Heartened by her tone, he replied as cheerfully as he could, "Well, I'm glad they don't all begin so soon, my dear." Almost, but not quite, he had touched the inside curve of her elbow. Then, with his eyes on the wine-purple veins and swollen joints of his hand, he drew back and grasped the crook of his walking-stick. No, the hands of youth and age could not clasp without flinching. Yet Jenny Blair, God bless her, thought of forty-two as the downward turn. Well, no matter. If one had to be eighty-three, it was better to be eighty-three alone with the past.

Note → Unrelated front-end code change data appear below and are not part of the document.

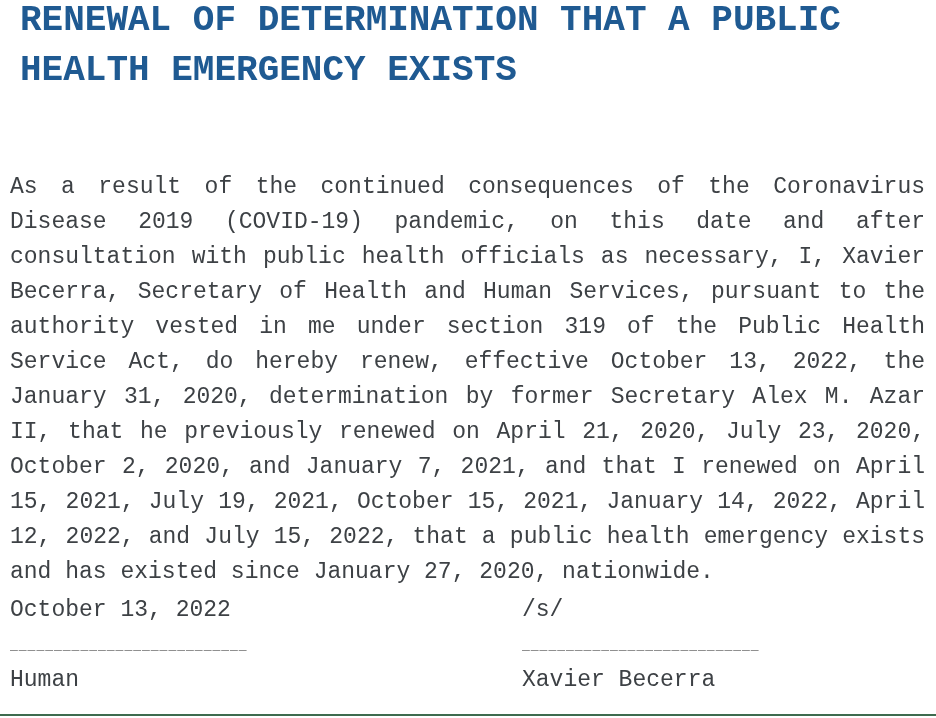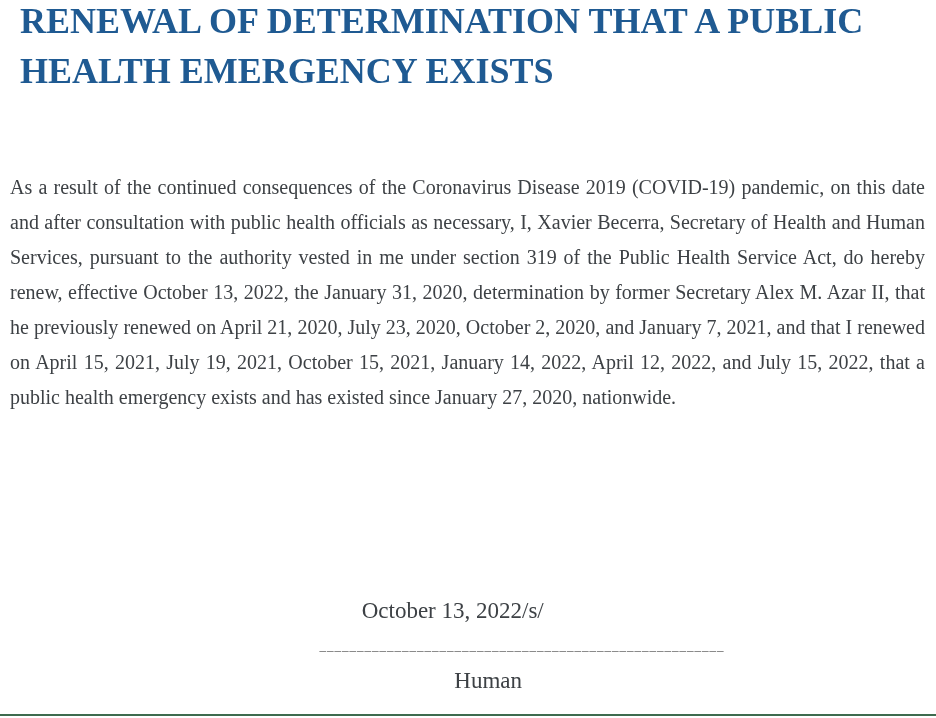--- a/index.html
+++ b/index.html
@@ -6,53 +6,52 @@
     margin: 0;
     padding: 0;
     background: #ffffff;
   }
   .page {
     position: relative;
     width: 936px;
     height: 718px;
     background: #ffffff;
     overflow: hidden;
-    font-family: Liberation Serif, serif;
+    font-family: Liberation Mono, monospace;
   }
   .doc-title {
     margin: -4px 0 0 20px;
     width: 900px;
     font-size: 36px;
     line-height: 50px;
     font-weight: bold;
     color: #1f5a92;
     letter-spacing: 0;
   }
   .doc-body {
     margin: 74px 0 0 10px;
     width: 915px;
     text-align: justify;
-    font-size: 20px;
+    font-size: 23px;
     line-height: 35px;
     color: #3d4145;
   }
   .sig-block {
     position: absolute;
     top: 593px;
     left: 10px;
     right: 10px;
     display: flex;
     font-size: 23px;
     line-height: 35px;
     color: #3d4145;
   }
   .sig-col-left {
     width: 512px;
     flex: 0 0 512px;
-    text-align: right;
   }
   .sig-col-right {
     flex: 1 1 auto;
   }
   .sig-line {
     font-size: 13px;
     line-height: 35px;
     letter-spacing: 1px;
     color: #4d4d4d;
     white-space: nowrap;
@@ -77,18 +76,19 @@
 
   <div class="sig-block">
     <div class="sig-col-left">
       <div>October 13, 2022</div>
       <div class="sig-line">___________________________</div>
       <div>Human</div>
     </div>
     <div class="sig-col-right">
       <div>/s/</div>
       <div class="sig-line">___________________________</div>
+      <div>Xavier Becerra</div>
     </div>
   </div>
 
   <div class="footer-rule"></div>
 
 </div>
 
 </body></html>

"Oh, that was long before he thought of me." She was laughing with her old archness, and he told himself that the music of chimes was in the sound of her voice. "It began when he plunged into that burning shanty down near Penitentiary Bottom and brought out Memoria. George was only a small boy then, but I fell in love with him, and I never got over it. Acts like that always made a tremendous appeal to me, even when I was a child. Somehow, I saw him after that always rushing into flame and smoke and rushing out again with a bundle in his arms. You remember Memoria, who does our washing? Of course the firemen could have saved her as well; but George wouldn't wait for the fire engine. That was exactly like him, wasn't it? He can never bear to wait when an impulse seizes him."
"Yes, yes, I know, but you oughtn't to have been there. You were too small."
"That's what Mother said; but Mammy was Memoria's grandmother. We were playing out in the street, and when Mammy heard the fire-bells, she ran down as fast as she could and all the children followed her. I wouldn't have missed it for anything in the world. It was the first time I ever saw Memoria. She couldn't have been more than three years old, and she was exactly the colour of brown sugar."
"I remember, but aren't you talking too much?" He flinched and shifted his heavy body, which had once been hard as nails he told himself, but was now soft and flabby.
"Are you in pain?" she asked, laying her hand on his arm.
"A twinge in my joint. All my age seems to have got down at last to my legs. I was telling Jenny Blair on the way up here that I'd be as sound as I ever was if I had a new pair of legs."
She was silent so long that he began to wonder if she had forgotten him or had fallen asleep from fatigue. Nothing, he decided, while he waited, but the false excitement of drugs could have broken down her reserve so completely. When, at last, she spoke again, it was in the low wandering tone in which one muses aloud. "No, I wouldn't have missed it for anything. Mammy lost her head when she heard of the fire. You couldn't blame her. Memoria was her grandchild. All the children on the block ran down as fast as they could. The alarm was ringing over the city, and presently the fire engine came dashing down the hill, with all the splendid white horses. There was a crowd of negroes praying and shouting in front of the house, and Memoria's mother was shrieking that she had forgotten her baby. She had saved her spring hat, her best set of plates, her sewing-machine, and even a bushel of black-eyed peas; but she had forgotten that Memoria was asleep in a trundle bed. Afterwards, she said she thought Memoria was with the other children out in the yard; but I believe she had simply forgotten her in the excitement."